FIGS. 5 and 6 are an illustrative flow diagram of an example implementation of a List Pause (described above) with the simple affirmative response operating system.
While not illustrated in FIG. 5, the process described below may be initiated, for example, in response to a response input by the user using microphone(s) 244 or other I/O device 255 of the computing device 110, or in response to some other action or event occurring while the application software 224 is running on computing device 110.

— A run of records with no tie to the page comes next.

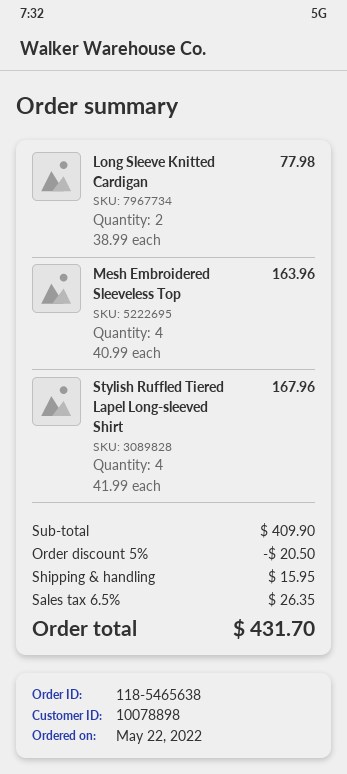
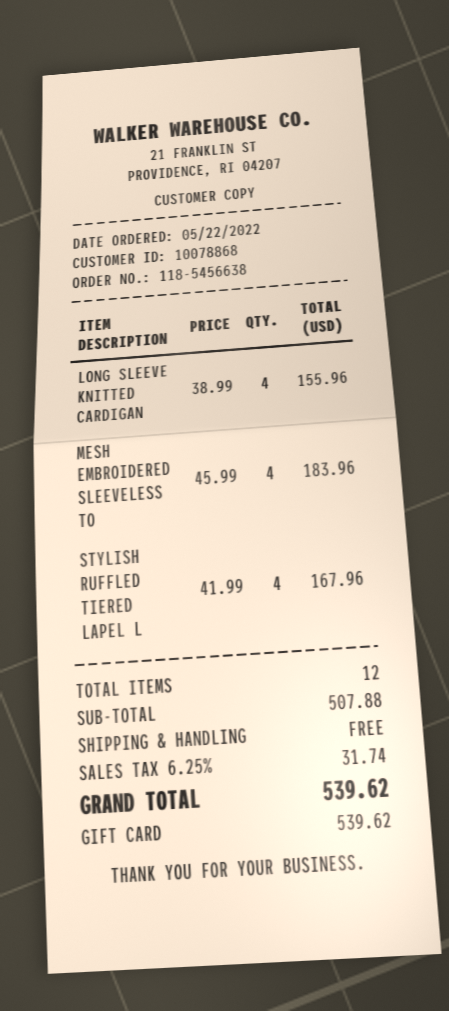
order number: 118-5465638 -> 118-5456638
customer number: 10078898 -> 10078868
Long Sleeve Knitted Cardigan: 2 x 38.99 = 77.98 -> 4 x 38.99 = 155.96
Mesh Embroidered Sleeveless Top: 4 x 40.99 = 163.96 -> 4 x 45.99 = 183.96
subtotal: 409.90 -> 507.88
discount: 5% = 20.50 -> none
shipping: 15.95 -> 0.00
tax: 6.5% = 26.35 -> 6.25% = 31.74
total: 431.70 -> 539.62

The process described below may, in some embodiments, be initiated by an open ended natural language prompt (e.g., “What were the greatest achievements of George Washington?”) that, when converted by a speech-to-text system and input to a search engine, yields an output suitable for sequential processing such as a list of search results. After a user has received one or more of the sequential results and is satisfied, the user may use the navigation system (via an options-initiation response or another command during a Wait Pause) to exit the simple affirmative response system and to return to a natural language input mode. In other embodiments, a system may use exclusively a simple affirmative response protocol for all input and output interactions.
In this example, the application software 224 causes the processing unit(s) 210 to retrieve the list of content descriptors 320 residing in database 227 (Step 500). Once retrieved, the processing unit(s) 210 may cause the TTS engine 226 and audio subsystem 240, or another electronic sensory presentation device (including, e.g., a screen or light-emitting diode for visual feedback, or a vibration device for tactile feedback) to provide output of a first content descriptor (e.g., Descriptor 1) in the list of content descriptors 320 to the user through speaker(s) 242 (Step 510). For purposes of this disclosure, the first content descriptor refers to text of the first content descriptor retrieved for TTS output from the list 320, but is not necessarily the first content descriptor in the list 320.
After output of the first content descriptor (e.g., Descriptor 1 of FIG. 3) retrieved from the list of content descriptors 320 is completed, the processing unit(s) 210 may cause the audio subsystem 240 or other electronic sensory presentation device to output a listen signal (Step 520) and change to a List Pause listening state for a predefined time (t) to detect a response input from the user (Step 530). The List Pause listen signal (Step 520) is preferably a distinct audible tone (e.g., a single tone or the like) from the Wait Pause Listen signal (Step 405), Response Not Understood signal (Step 425) and Affirmation signal (Step 435) described above with respect to FIG. 4, to indicate to the user of computing device 110 that the application software 244 is in a List Pause state that will time out after pause time (t) if the user does not provide a response.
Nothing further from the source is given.